» Exercise
Would you repeat word for word the lines of the listing that follows, from the one with "color: #6d28d9 ->" up to and including the one with "margin-left: none ->", and leave out the images?

» Listed records
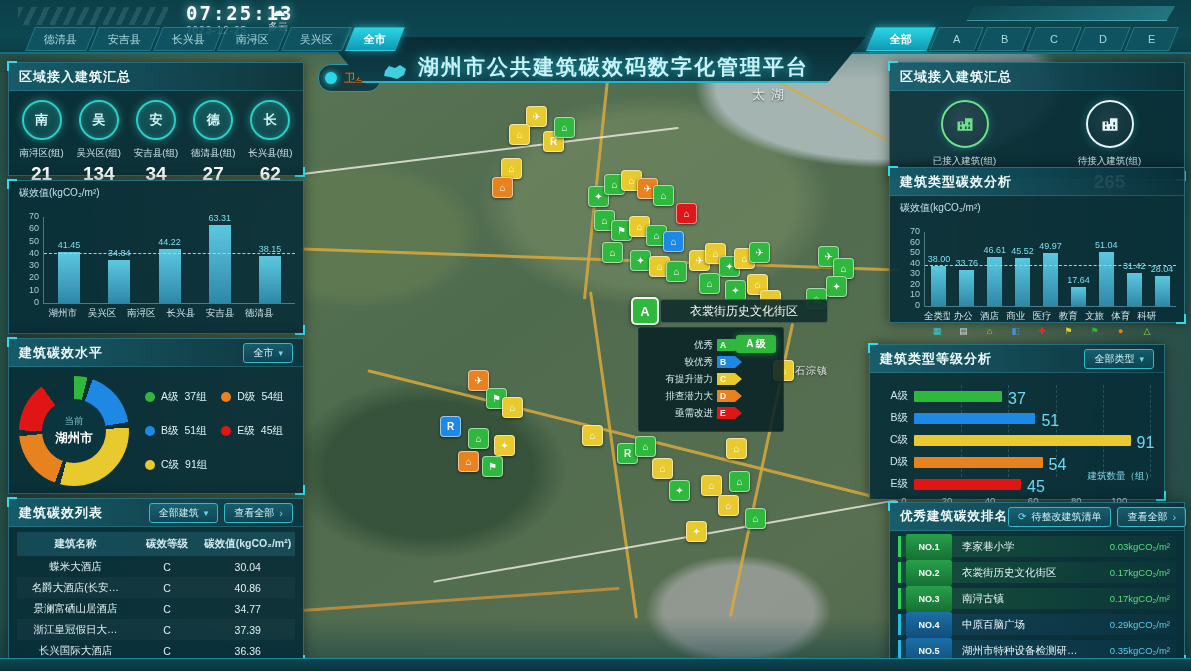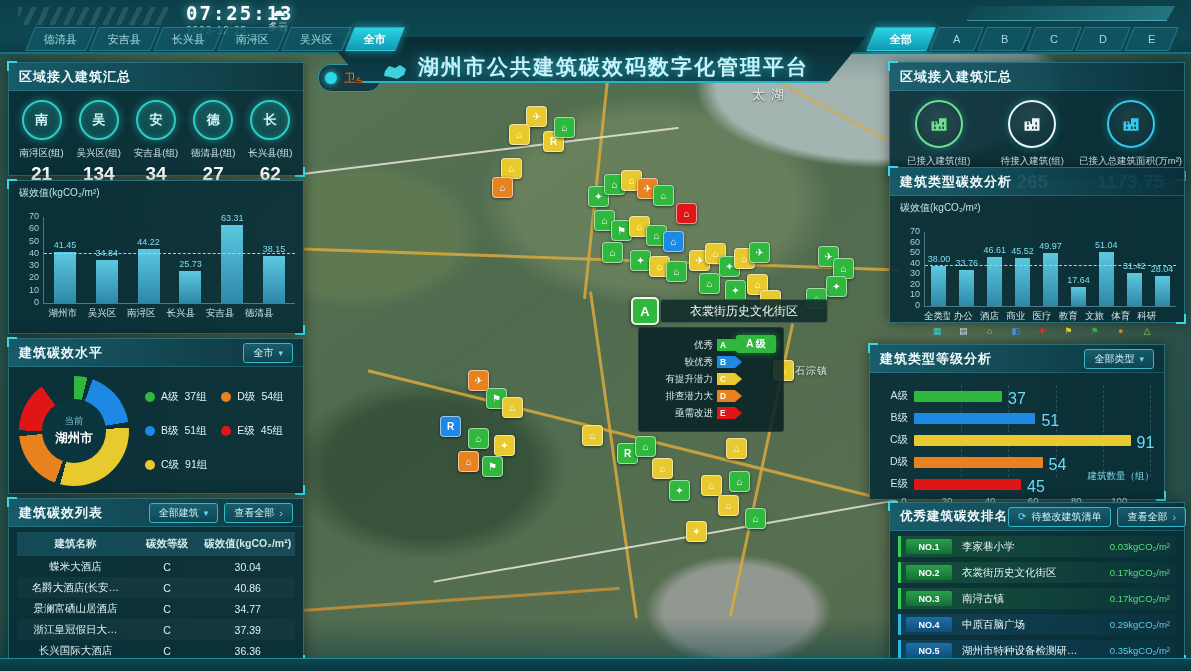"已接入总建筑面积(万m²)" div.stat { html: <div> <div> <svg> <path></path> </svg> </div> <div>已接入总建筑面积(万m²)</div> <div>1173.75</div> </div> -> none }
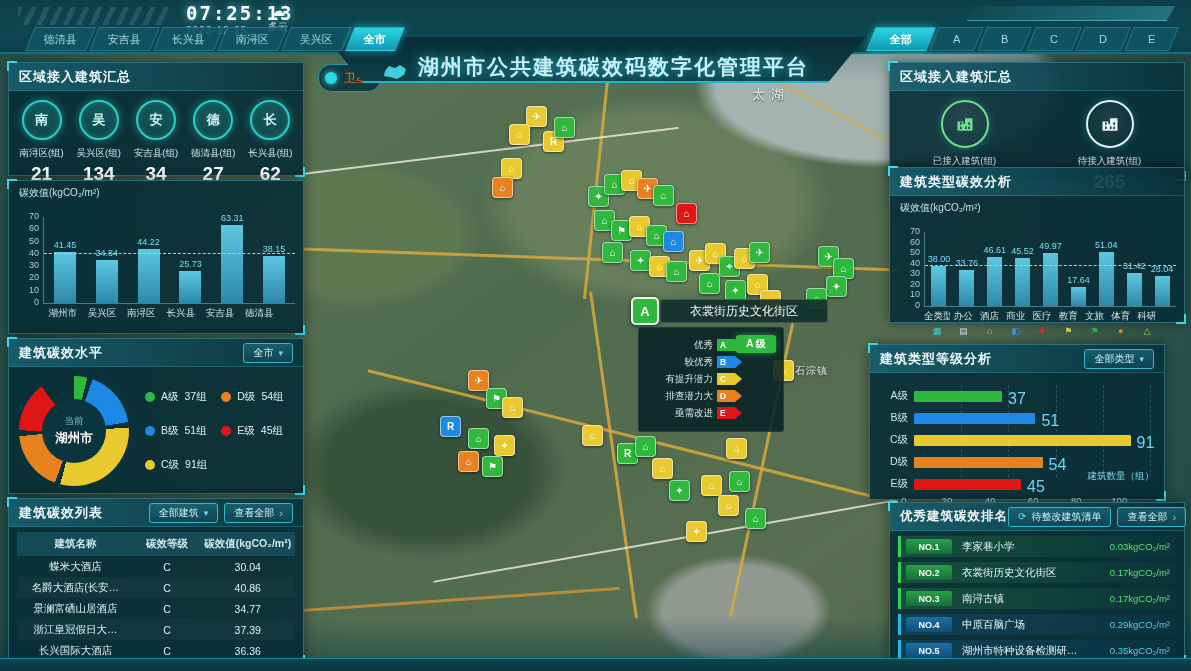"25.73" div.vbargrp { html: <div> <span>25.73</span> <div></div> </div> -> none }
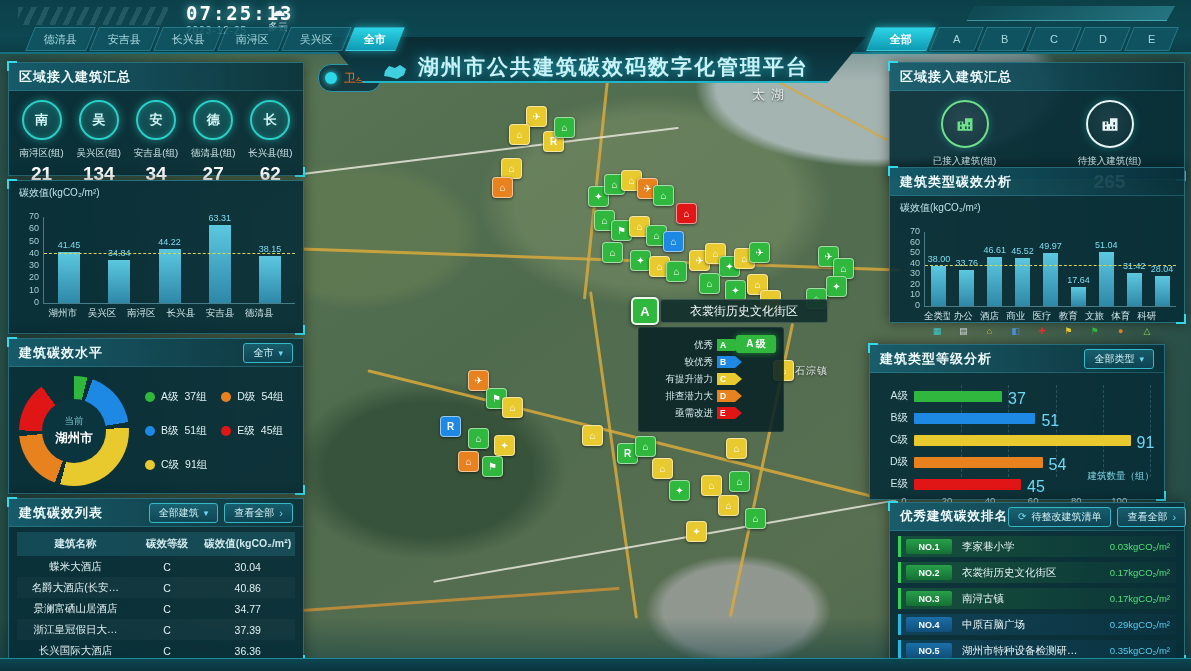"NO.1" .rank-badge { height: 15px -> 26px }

...

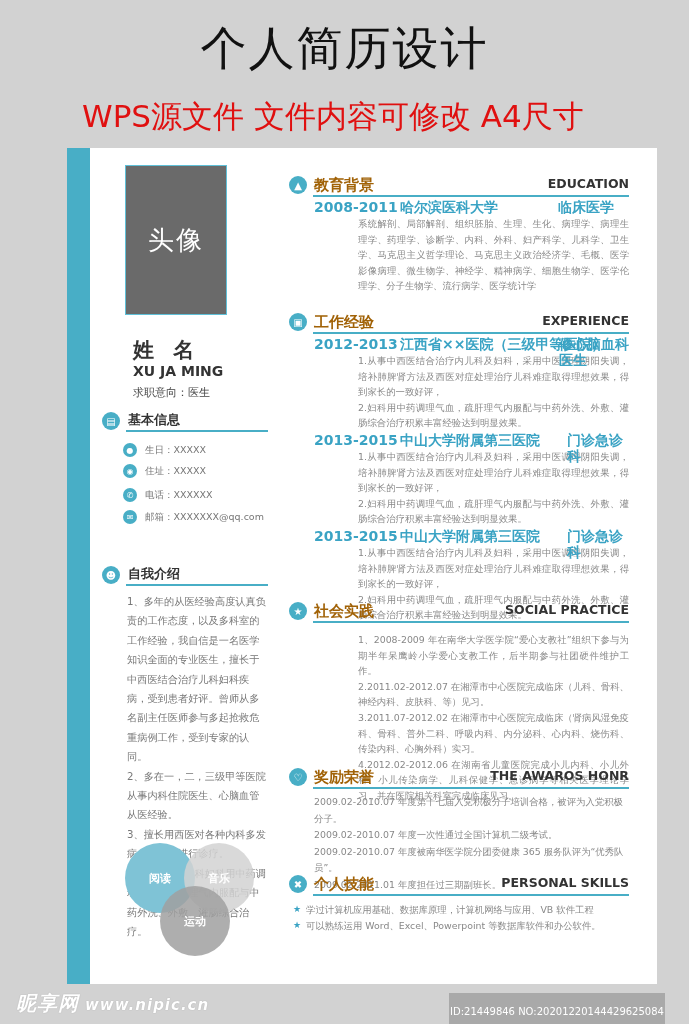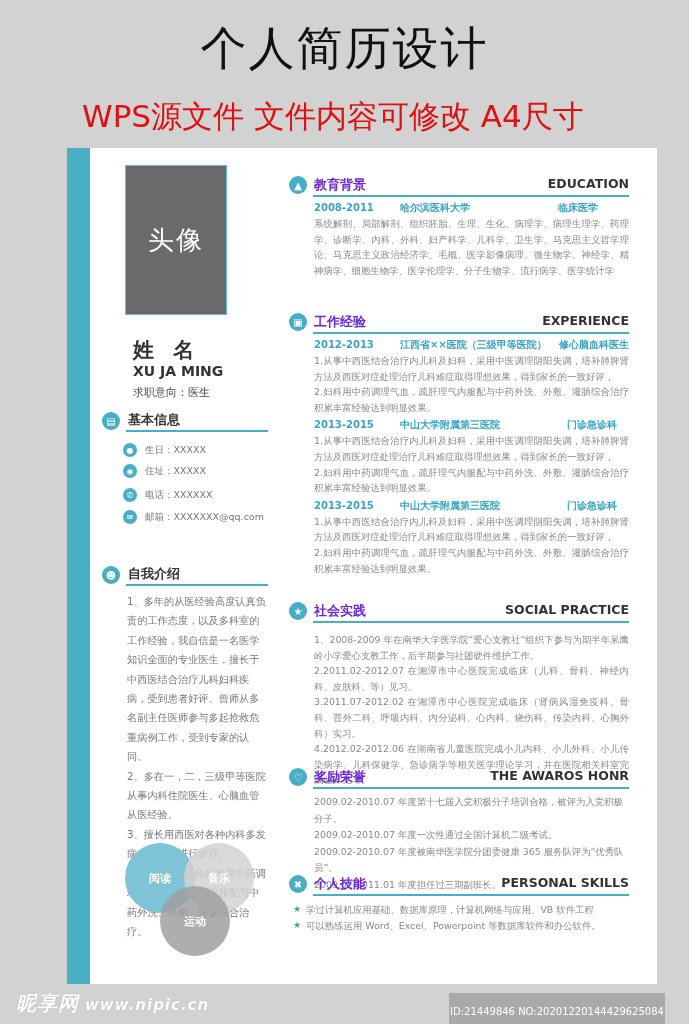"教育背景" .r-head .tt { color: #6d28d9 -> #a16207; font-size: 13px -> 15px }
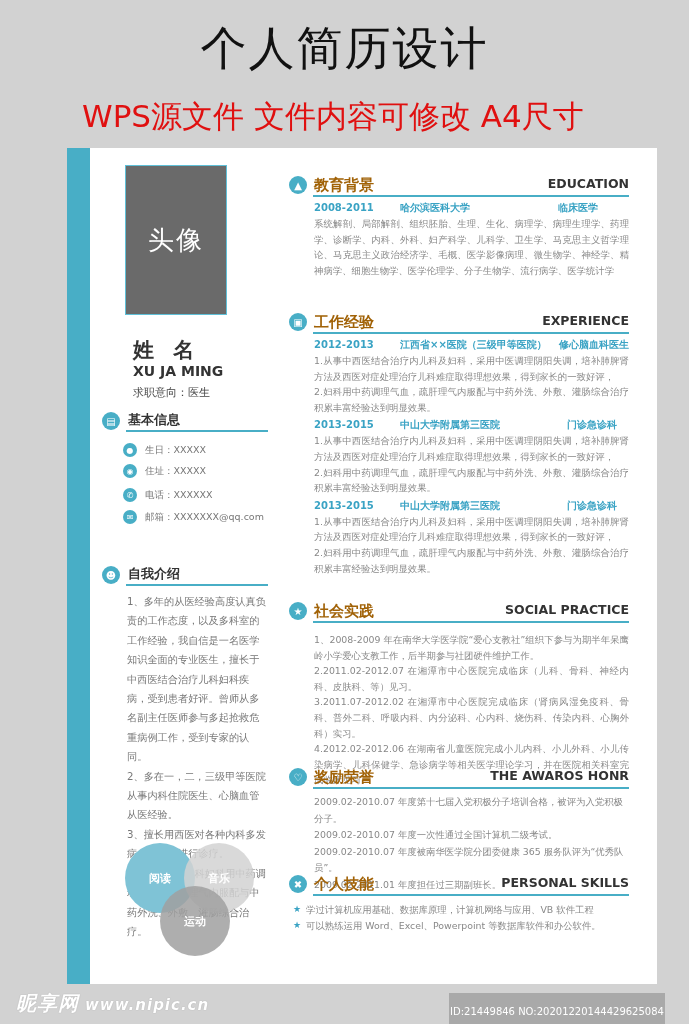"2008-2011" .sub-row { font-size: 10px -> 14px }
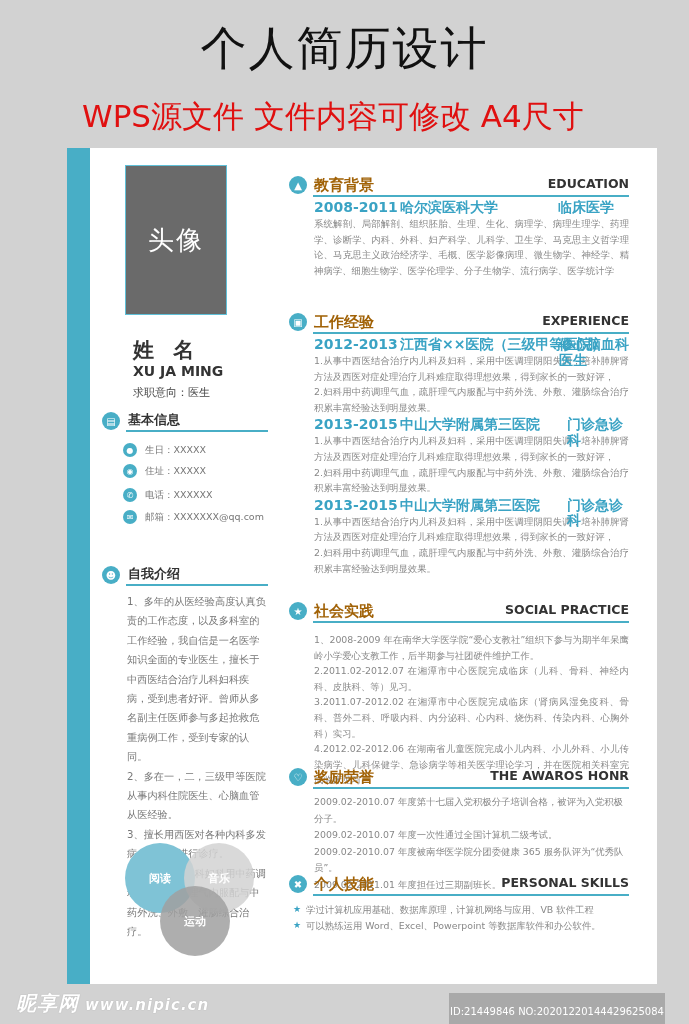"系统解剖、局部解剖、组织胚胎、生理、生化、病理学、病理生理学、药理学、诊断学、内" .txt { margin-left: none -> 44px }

» Worked solution
"教育背景" .r-head .tt { color: #6d28d9 -> #a16207; font-size: 13px -> 15px }
"2008-2011" .sub-row { font-size: 10px -> 14px }
"系统解剖、局部解剖、组织胚胎、生理、生化、病理学、病理生理学、药理学、诊断学、内" .txt { margin-left: none -> 44px }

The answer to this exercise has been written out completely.